What are cookies for?

Cookies were invented as a solution. These are such records with a key-value type, such as an array in PHP, they are only stored in the browser of the site user. Cookies are stored separately for each site. Each time a user makes a request to a site, the browser checks for these records for that site. And if they are, then it sends them in the header of every request to this site.

Where do cookies come from

Cookies are created in the browser at the "request" of the server. At some point, we decide that we need to create a cookie with some value in the visitor's browser. To do this, the server needs to send a special header in the response to the client, which indicates which entry should be created in the browser for this site.

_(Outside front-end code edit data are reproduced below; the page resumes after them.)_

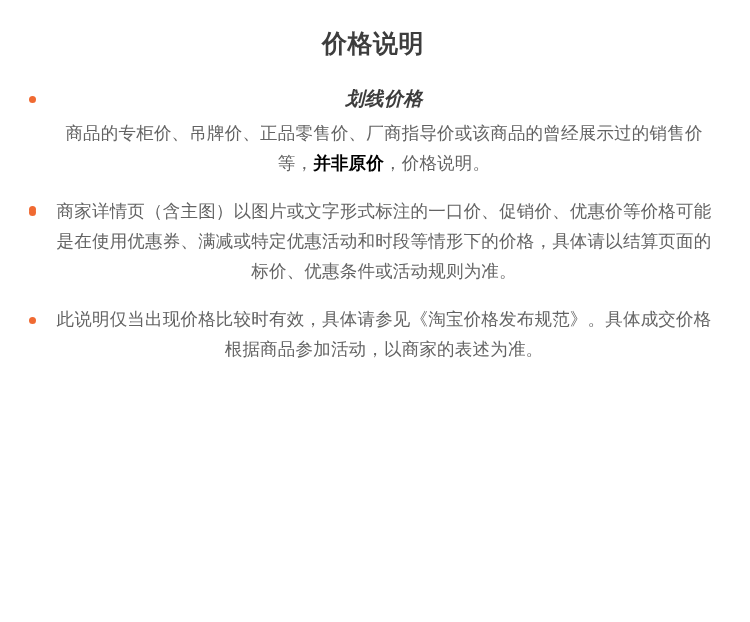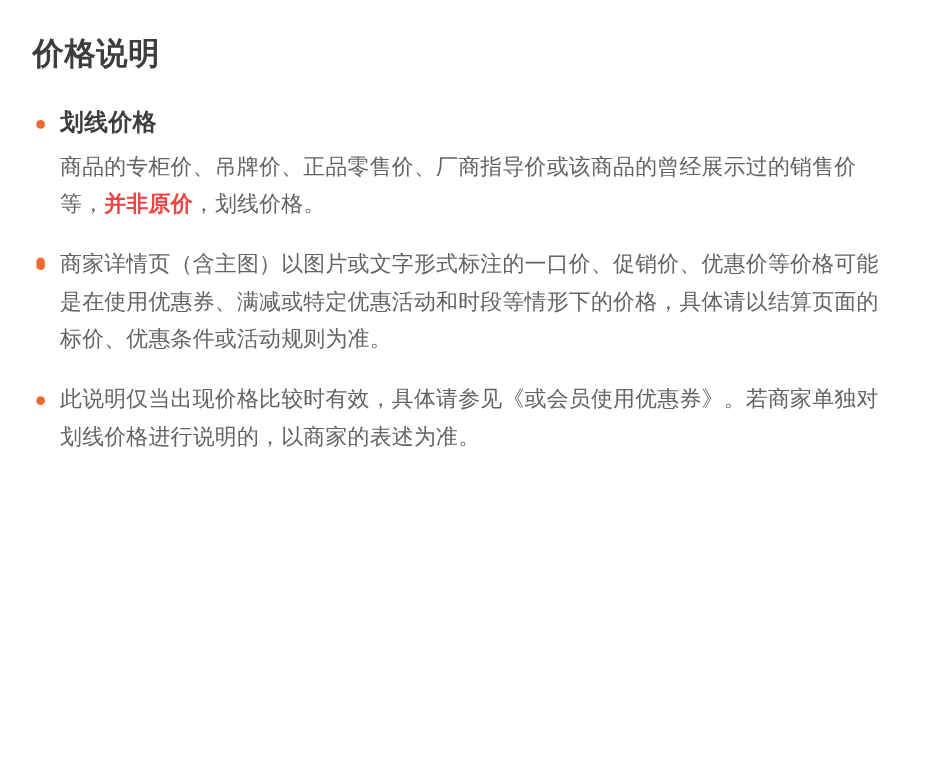"价格说明" .page { text-align: none -> center }
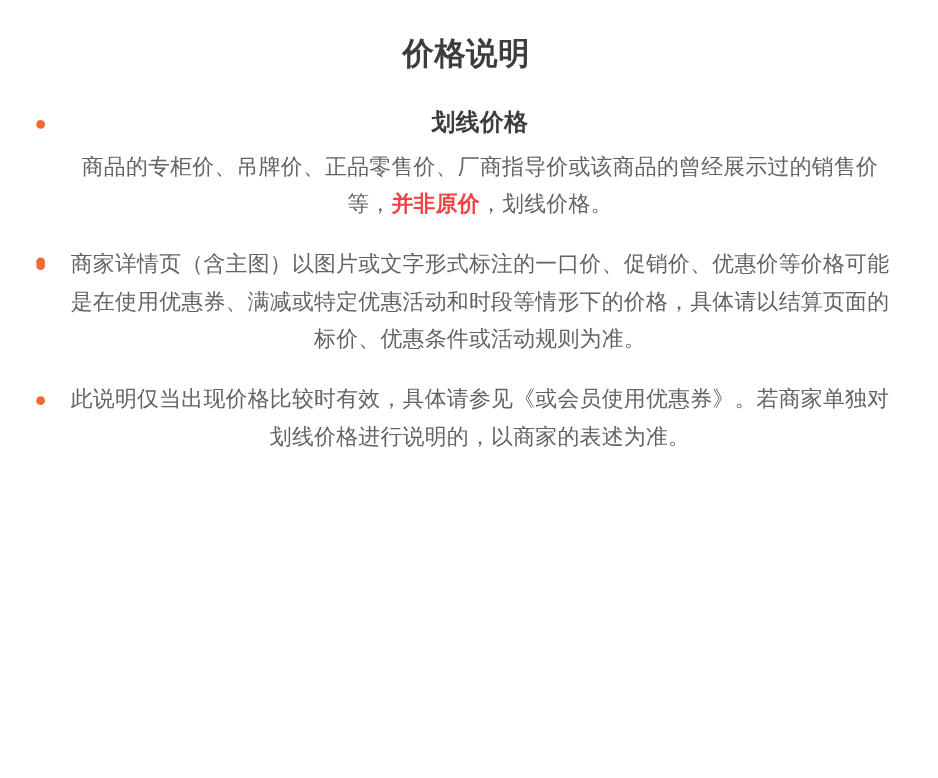"划线价格" .section-heading { font-style: none -> italic }
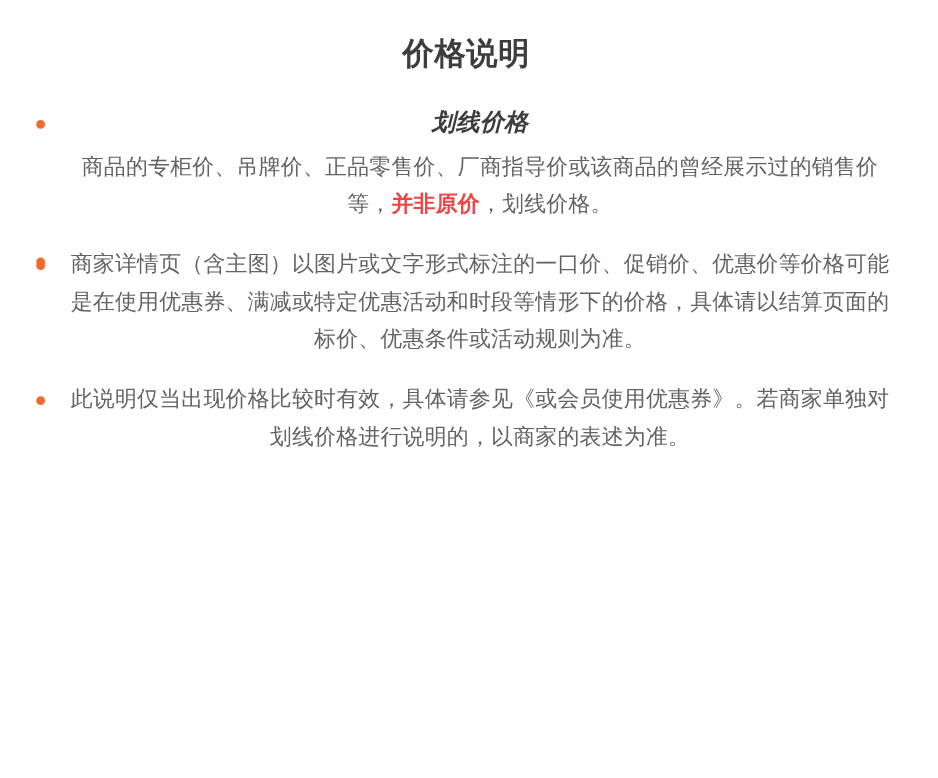"并非原价" .section-body b { color: #ef4444 -> #000000 }
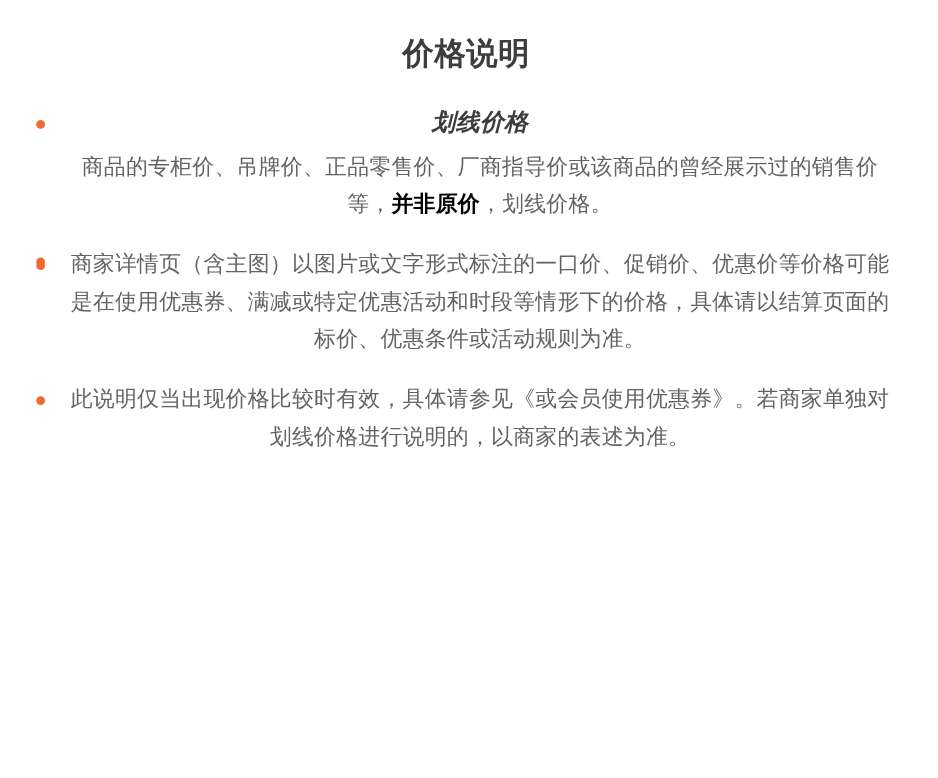"，划线价格。" span { text: 划线价格 -> 价格说明 }
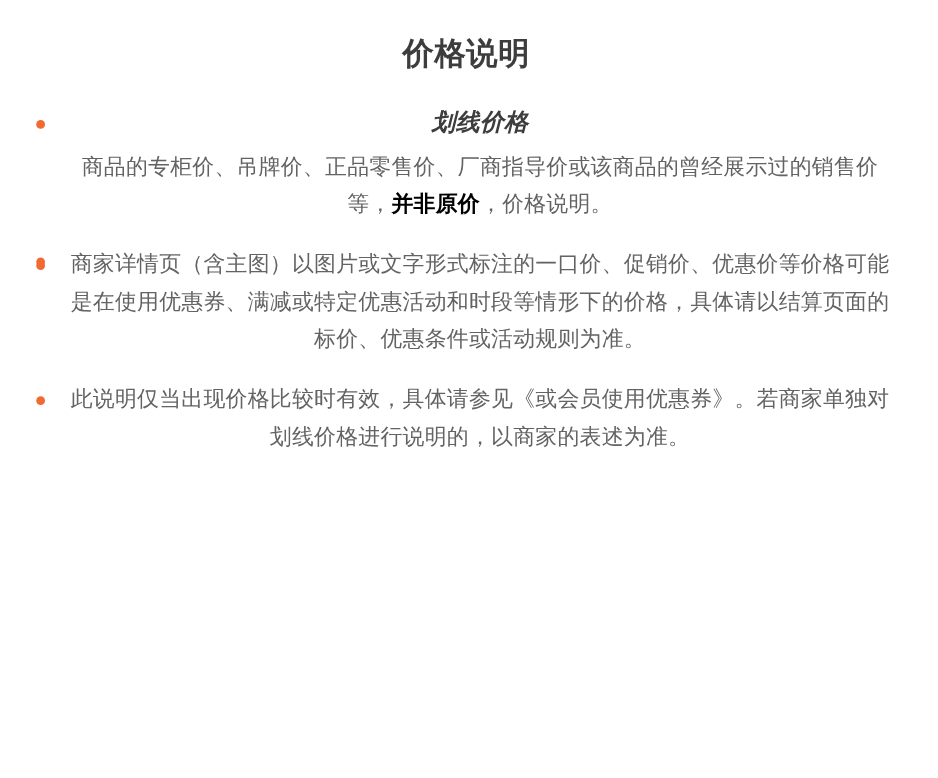"此说明仅当出现价格比较时有效，具体请参见《或会员使用优惠券》。若商家单独对划线价" p.section-body { text: 或会员使用优惠券》。若商家单独对划线价格进行说明的 -> 淘宝价格发布规范》。具体成交价格根据商品参加活动 }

All this happens in the background and is not noticeable to the user. According to this principle, authorization works on any site. In the simplest case, after you have entered your username and password on the site, the server checks whether they are correct. And if so, then the server can ask the browser to store this data in a cookie and send it to it with each request.

That is, the server says something like: "Hey browser, create an entry for me with the key "login" and the value "admin", and another one with the key "password" and the value "123". After that, the browser, with any request to the server, starts sending additional data like:

login: admin
password: 123

After that, in other places on the site where authorization is needed, it will now be possible to check this data from the cookie without forcing the user to fill out the form again. And if they are correct login and password, then give the user access to something.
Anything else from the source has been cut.